TASK REQUIREMENTS >>
From the listing below, pull out the lines that hold "вопросительный".

DATA SECTION >>
----------------

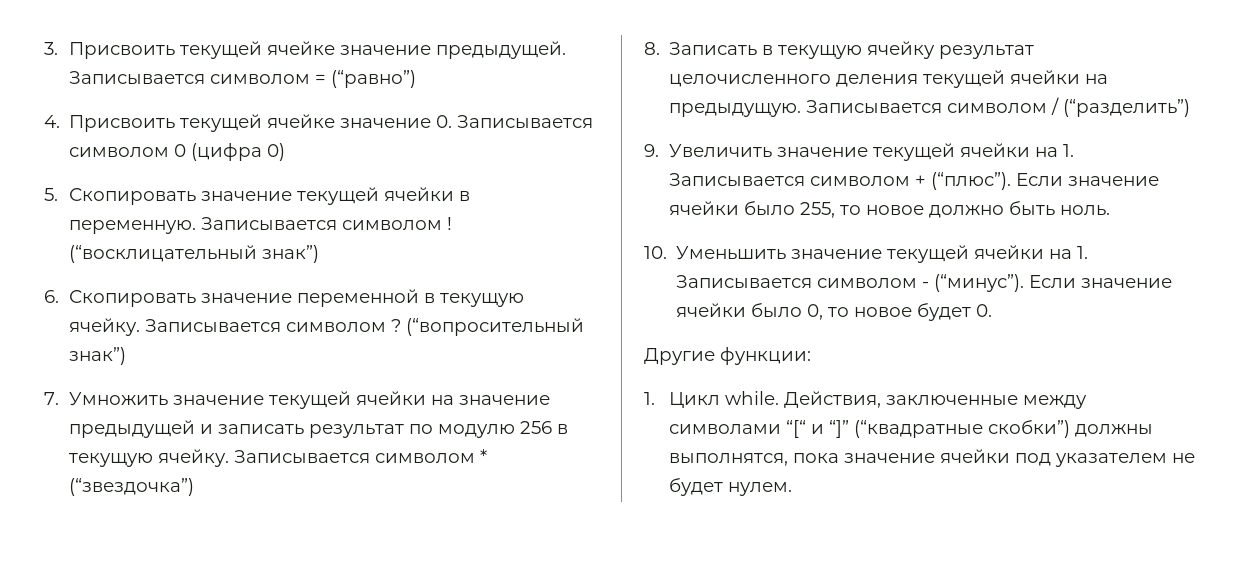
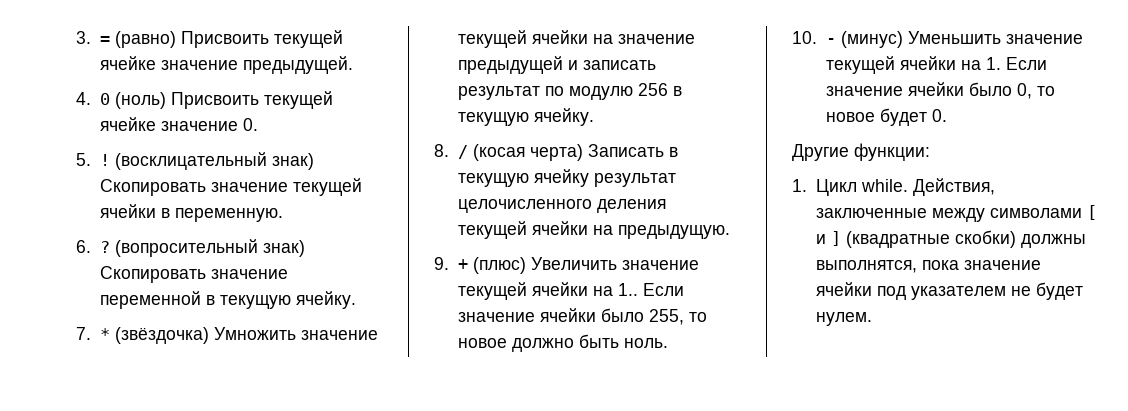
(58, 48) none -> [100,31,177,48] = (равно)
[68,70,416,88] Записывается символом = (“равно”) -> (354, 65) none
(60, 121) none -> [100,92,167,109] 0 (ноль)
[457,115,594,129] [69,143,286,161] [44,188,58,201] Записывается символом 0 (цифра 0) // 5. -> [76,152,315,170] // 5. ! (восклицательный знак)
[200,217,452,231] [68,245,319,263] [44,290,59,303] Записывается символом ! (“восклицательный знак”) // 6. -> [76,239,306,257] // 6. ? (вопросительный знак)
[144,318,584,336] [68,347,126,365] Записывается символом ? (“вопросительный знак”) -> (357, 300) none
(59, 398) none -> [100,327,210,344] * (звёздочка)
[233,449,487,464] [68,478,194,496] [644,42,660,55] Записывается символом * (“звездочка”) // 8. -> [434,144,584,161] // 8. / (косая черта)
[806,97,1191,117] Записывается символом / (“разделить”) -> (731, 232) none
(659, 150) none -> [458,257,527,274] + (плюс)
[1062,144,1074,157] [668,172,1011,190] 1. Записывается символом + (“плюс”). -> [618,283,639,296] 1..
(667, 252) none -> [825,31,903,48] - (минус)
[676,274,1025,292] Записывается символом - (“минус”). -> (1001, 63) none
[785,420,1070,438] “[“ и “]” (“квадратные скобки”) -> [1087,205,1098,220] [816,230,1017,248] [ и ] (квадратные скобки)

----------------

THE COMPLETED TASK >>
[200,217,452,231] [68,245,319,263] [44,290,59,303] Записывается символом ! (“восклицательный знак”) // 6. -> [76,239,306,257] // 6. ? (вопросительный знак)
[144,318,584,336] [68,347,126,365] Записывается символом ? (“вопросительный знак”) -> (357, 300) none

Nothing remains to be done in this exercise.